Рыже-белая кошка мелькнула в траве, подбираясь к плетню с трясогузками, синицами. Жирный кот спит на тесовой крыше баньки. Из трубы - дымок пахучий: берёза горит. - Ой, как в прорубь нырнула! - плеск ключевой воды. - Ты что не уплыл, папа? - Ещё уплыву. - На 'Коммунаре'? Теперь долго ждать. Недолго... О ногу трётся котёнок. Вот и второй, третий. Самого любимого посадил на плечо. Шорох по траве - закрылась банька.

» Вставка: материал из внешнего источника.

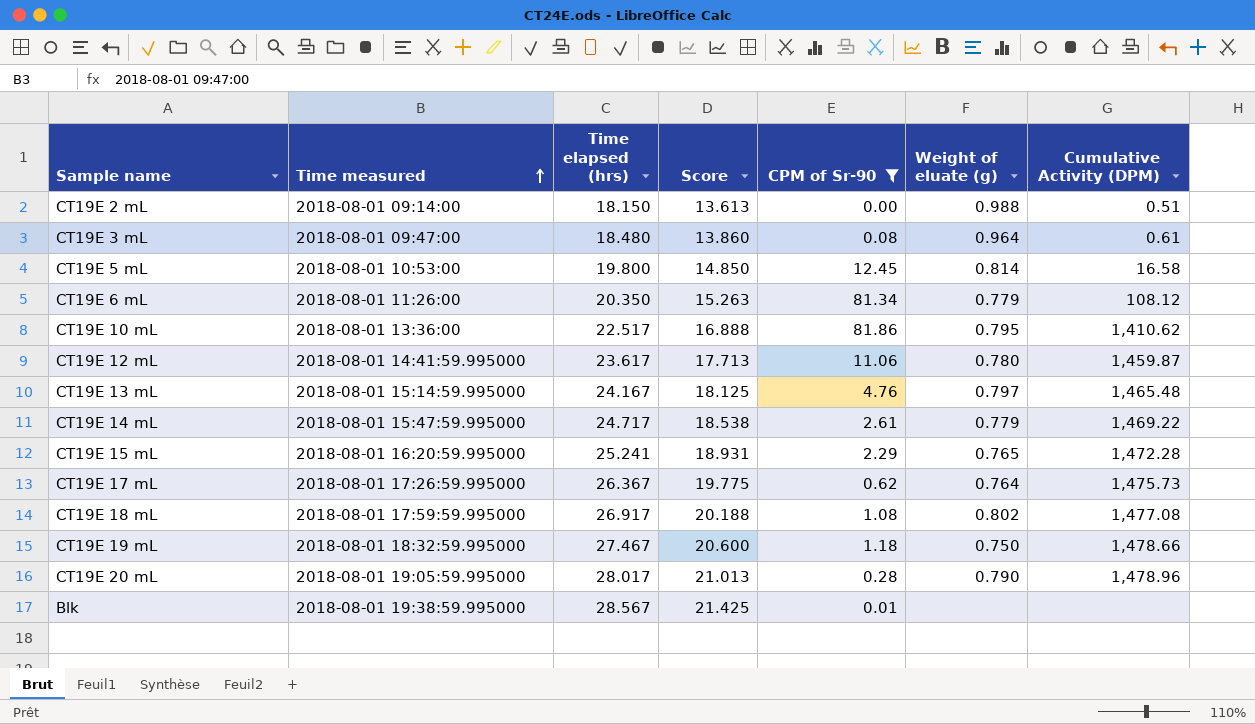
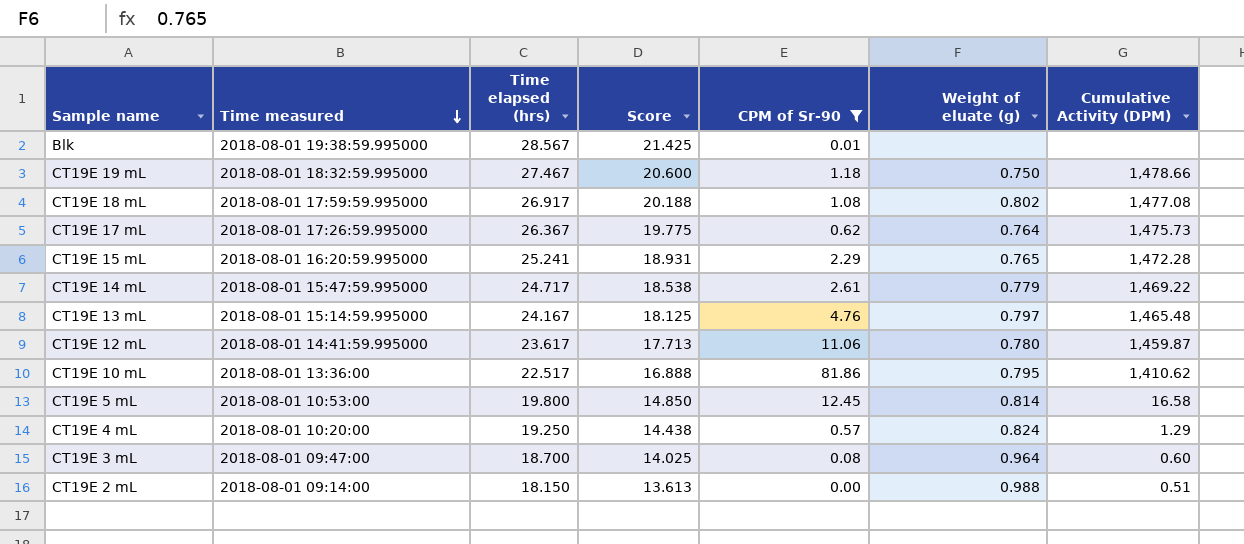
row order: Time measured ascending -> Time measured descending
row CT19E 6 mL: 2018-08-01 11:26:00 | 20.350 | 15.263 | 81.34 | 0.779 | 108.12 -> none
row CT19E 20 mL: 2018-08-01 19:05:59.995000 | 28.017 | 21.013 | 0.28 | 0.790 | 1,478.96 -> none
row CT19E 4 mL: none -> 2018-08-01 10:20:00 | 19.250 | 14.438 | 0.57 | 0.824 | 1.29
CT19E 3 mL | Time elapsed (hrs): 18.480 -> 18.700
CT19E 3 mL | Score: 13.860 -> 14.025
CT19E 3 mL | Cumulative Activity (DPM): 0.61 -> 0.60

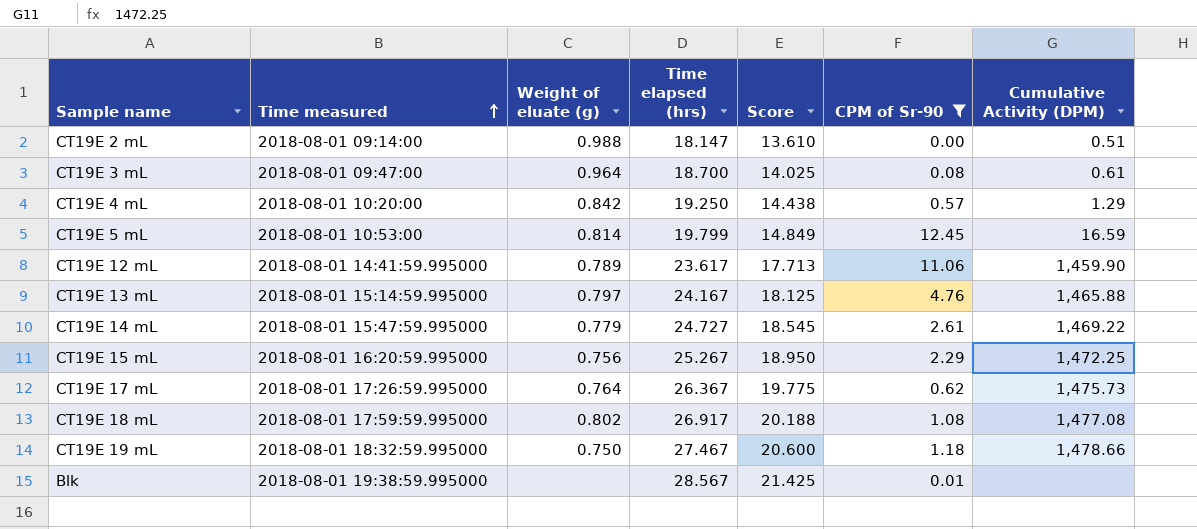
row order: Time measured descending -> Time measured ascending
column Weight of eluate (g) | position: 6 -> 3
row CT19E 10 mL: 2018-08-01 13:36:00 | 22.517 | 16.888 | 81.86 | 0.795 | 1,410.62 -> none
CT19E 2 mL | Time elapsed (hrs): 18.150 -> 18.147
CT19E 2 mL | Score: 13.613 -> 13.610
CT19E 3 mL | Cumulative Activity (DPM): 0.60 -> 0.61
CT19E 4 mL | Weight of eluate (g): 0.824 -> 0.842
CT19E 5 mL | Time elapsed (hrs): 19.800 -> 19.799
CT19E 5 mL | Score: 14.850 -> 14.849
CT19E 5 mL | Cumulative Activity (DPM): 16.58 -> 16.59
CT19E 12 mL | Weight of eluate (g): 0.780 -> 0.789
CT19E 12 mL | Cumulative Activity (DPM): 1,459.87 -> 1,459.90
CT19E 13 mL | Cumulative Activity (DPM): 1,465.48 -> 1,465.88
CT19E 14 mL | Time elapsed (hrs): 24.717 -> 24.727
CT19E 14 mL | Score: 18.538 -> 18.545
CT19E 15 mL | Weight of eluate (g): 0.765 -> 0.756
CT19E 15 mL | Time elapsed (hrs): 25.241 -> 25.267
CT19E 15 mL | Score: 18.931 -> 18.950
CT19E 15 mL | Cumulative Activity (DPM): 1,472.28 -> 1,472.25

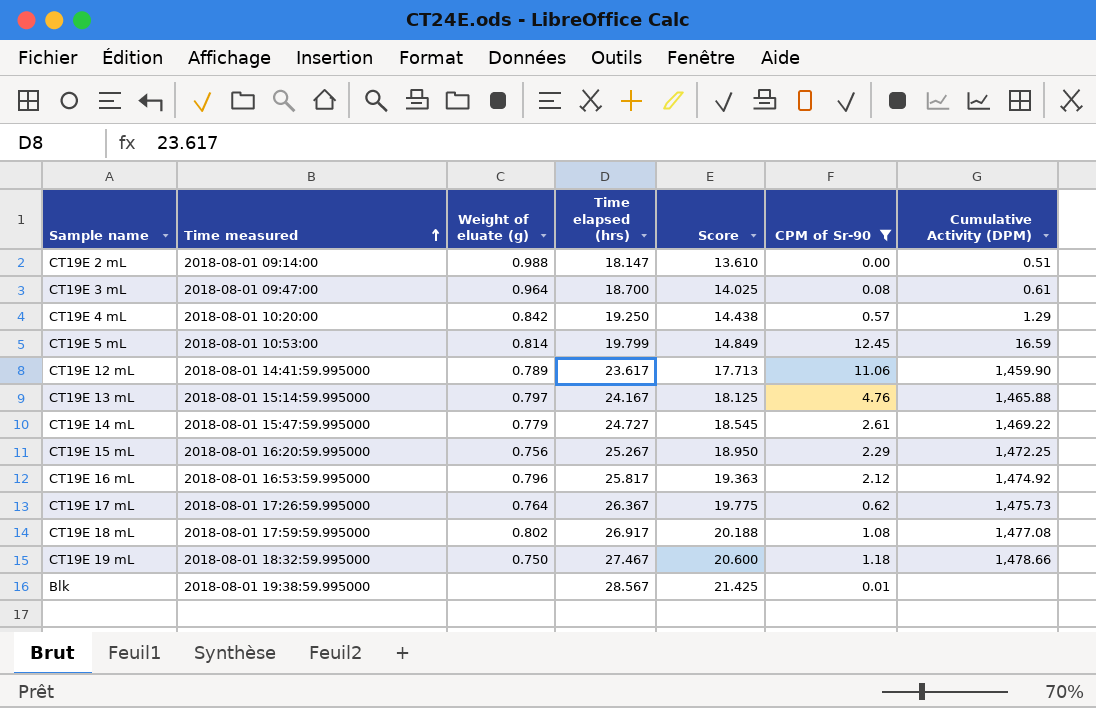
row CT19E 16 mL: none -> 2018-08-01 16:53:59.995000 | 0.796 | 25.817 | 19.363 | 2.12 | 1,474.92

Потянул на себя тяжёлую, посаженную внаклон, под острым углом, дверь-крышку. Сошёл в землянку по ступенькам из плотно пригнанных один к одному дубовых кругляков; стены, пол, потолок - из твердейших досок от разобранных волжских барок. Русская печка; под самым потолком, во всю длину стен - щели, застеклённые осколками, слепленными смолой. И невдомёк никому, что осколки - полоски цельнолитого стекла: из тех, что когда-то сияли, зеркальные, в окнах дворянских собраний. Стол выскобленный, полати, лавка; два чурбана вместо табуреток; станок с точилом, кадка с квасом, ковшик плавает; в углу - ушат деревянный. Стены обвешаны охапками полыни, пучками иван-чая. Рогнеда вошла; полотняная рубашка до пят. Тщательно промытые рыжие волосы гладко расчёсаны, до бёдер длиной. Оранжевые умные глаза, носик вздёрнутый, в веснушках едва заметных; рот великоват - как красен! Сбережённое от солнца личико после баньки румяно. - В деревне слыхала: кто в макушку лета парится часто, тому вся жизнь лето! - рассмеялась, скользнула к зеркальцу, вмазанному в белёную глину печки. - В такую жару какая-то липкая ходишь, а попаришься - ласточкой себя чувствуешь, папа! Порхать хочется! Лёг на лавку, заложив ладони под затылок с косицей. - Поешь, папа? - Спроворь, милая. Как купчики говаривали. Хохотнула. Откуда тебе знать, что за купчики были?.. Не об одних барышах толковали за самоваром. Какие храмы строили, состояния жертвовали. И социалистам благодетельствовали тоже... Раздвинула охапки полыни, толкнула неприметную дверцу; вынесла из кладовки тарелку с нарезанной ветчиной, миску с размоченными галетами, консервную банку с американскими бобами. - Папа, опять видела на берегу толпу детей. Лягушек ловят, выползней собирают: животы вспухли! - неожиданно навернулись слёзы. - А мы... вон что едим! Сел за стол. - Их отцы пожелали... новой жизни. - Они хотели счастья, папа! - А мы - несчастья? - Вы их счастья не хотели!